2. The first sentence of the report talks about how changes in the Earth's greenhouse effect are "causing surface air temperatures and subsurface ocean temperatures to rise." How much future warming does this imply? When the observed rise in ocean temperatures is coupled to a predictive climate model, the warming for the next 100 years again comes out at the low end, around 1.4ºC.

3. Almost all of our climate models predict that once human warming starts, it takes place at a constant rate - not an ever-increasing one. Therefore, the warming rate that has been established in recent decades should be the most likely one for the next 100 years, unless all those climate models are wrong. Again, it works out to 1.4ºC.

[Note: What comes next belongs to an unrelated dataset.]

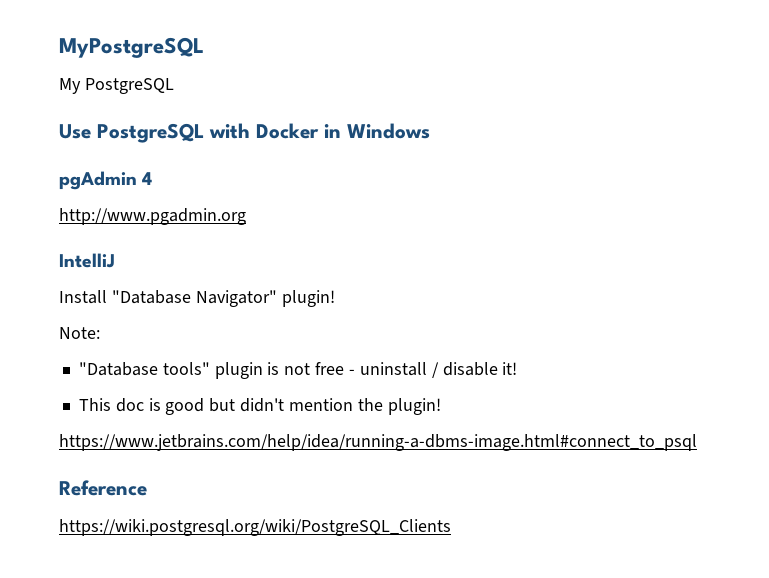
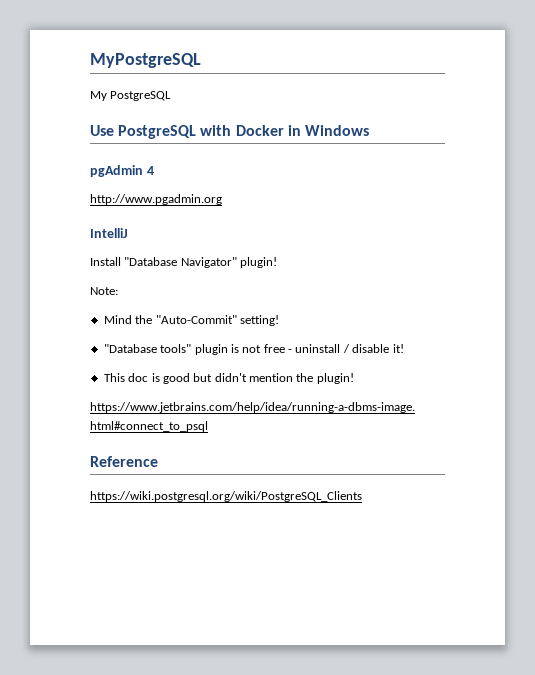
(100, 333) none -> [103,315,279,326] // Mind the "Auto-Commit" setting!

4. The physics of the greenhouse effect requires that warming begins to damp off if the increase in a greenhouse compound is constant. So the only way that the computer models can predict a constant warming rate for the next 100 years is to assume that the greenhouse gases go in at ever-increasing (exponential) rates.

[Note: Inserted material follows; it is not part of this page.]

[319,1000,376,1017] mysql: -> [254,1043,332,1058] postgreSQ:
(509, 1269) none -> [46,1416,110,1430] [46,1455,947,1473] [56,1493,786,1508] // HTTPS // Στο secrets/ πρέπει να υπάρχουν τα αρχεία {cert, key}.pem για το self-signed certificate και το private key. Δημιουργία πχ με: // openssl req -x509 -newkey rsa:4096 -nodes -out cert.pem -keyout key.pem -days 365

They are not doing this. Despite the prior beliefs of every atmospheric scientist on the NAS panel, the increase in the last 25 years has been constant, not exponential.

This will tend to reduce, rather than maintain warming in coming decades. A non-exponential increase in greenhouse gases will drive the warming right down to its bottom, or 1.4ºC in this century.

Is there a pattern here? You bet. By far the most consistent interpretation of the facts is that warming is destined to be modest. Further, the atmosphere has already told us that two-thirds of this will take place in the winter, with three-quarters of that in the dead of Siberia, northwestern Canada and Alaska.

The logical question to ask is why the academy didn't put all of these obvious things together. The answer is simple: The people who put this and the U.N. reports together have been touting big warming for nearly two decades.

Reversing course, and saying anything else would have been self-destructive to the public's somewhat misplaced faith in science.

Patrick J. Michaels is professor of environmental sciences at the University of Virginia, a past president of the National Association of State Climatologists, and senior fellow in environmental studies at the

-- Anonymous, June 10, 2001

Answers

Mebs,

This is a good example of how "science" misleads us. They really don't have a clue as to what is going to happen during the next 100 years, but feel compelled to issue an official pronouncement. All we have to do is look at the data from the last ice age. Temperatures changed catastrophically in a very short time frame, perhaps within a day or so. Remains of vegetation were found in the stomachs of some animals that were overcome in rapid temperature plunge.

Personally, I think natural processes such as volcanos and release of methane from methane ice or fizzures is far more significant than human effects. And then there is the occassional comet or meteor strike that changes everything in a flash. These scientists noted above are just engaged in play-for-pay games. But they then get their decisions published and governments and the public accept their findings as if there was some hard basis to it all.

-- Anonymous, June 10, 2001


shell game, anyone?

-- Anonymous, June 10, 2001

I've done computer modeling (albeit not on global warming) for a long time, and many models are very sensitive to the initial values for key parameters, especially models that try to extrapolate forward into unknown territory. The fact that the climate is warming over the last 50 - 100 years and the fact that some models show that increasing carbon dioxide predict similar warming trends does not in any way prove the models are correct. We know that there have been over the last billions of years times in which there were rather abrupt changes in climate, akin to what is happening now. None of these changes were man made. Some apparently relate to volcanic activity; some to collisions with meteors or comets.

There are serious climatologists out there with models showing that we may be in for a long ice age rather soon. So to make vast economic decisions on the basis of models is a bit crazy. Scientific consensus is also no guarantee of correctness.

-- Anonymous, June 10, 2001


Good points, Tennessean. Thanks for the professional input.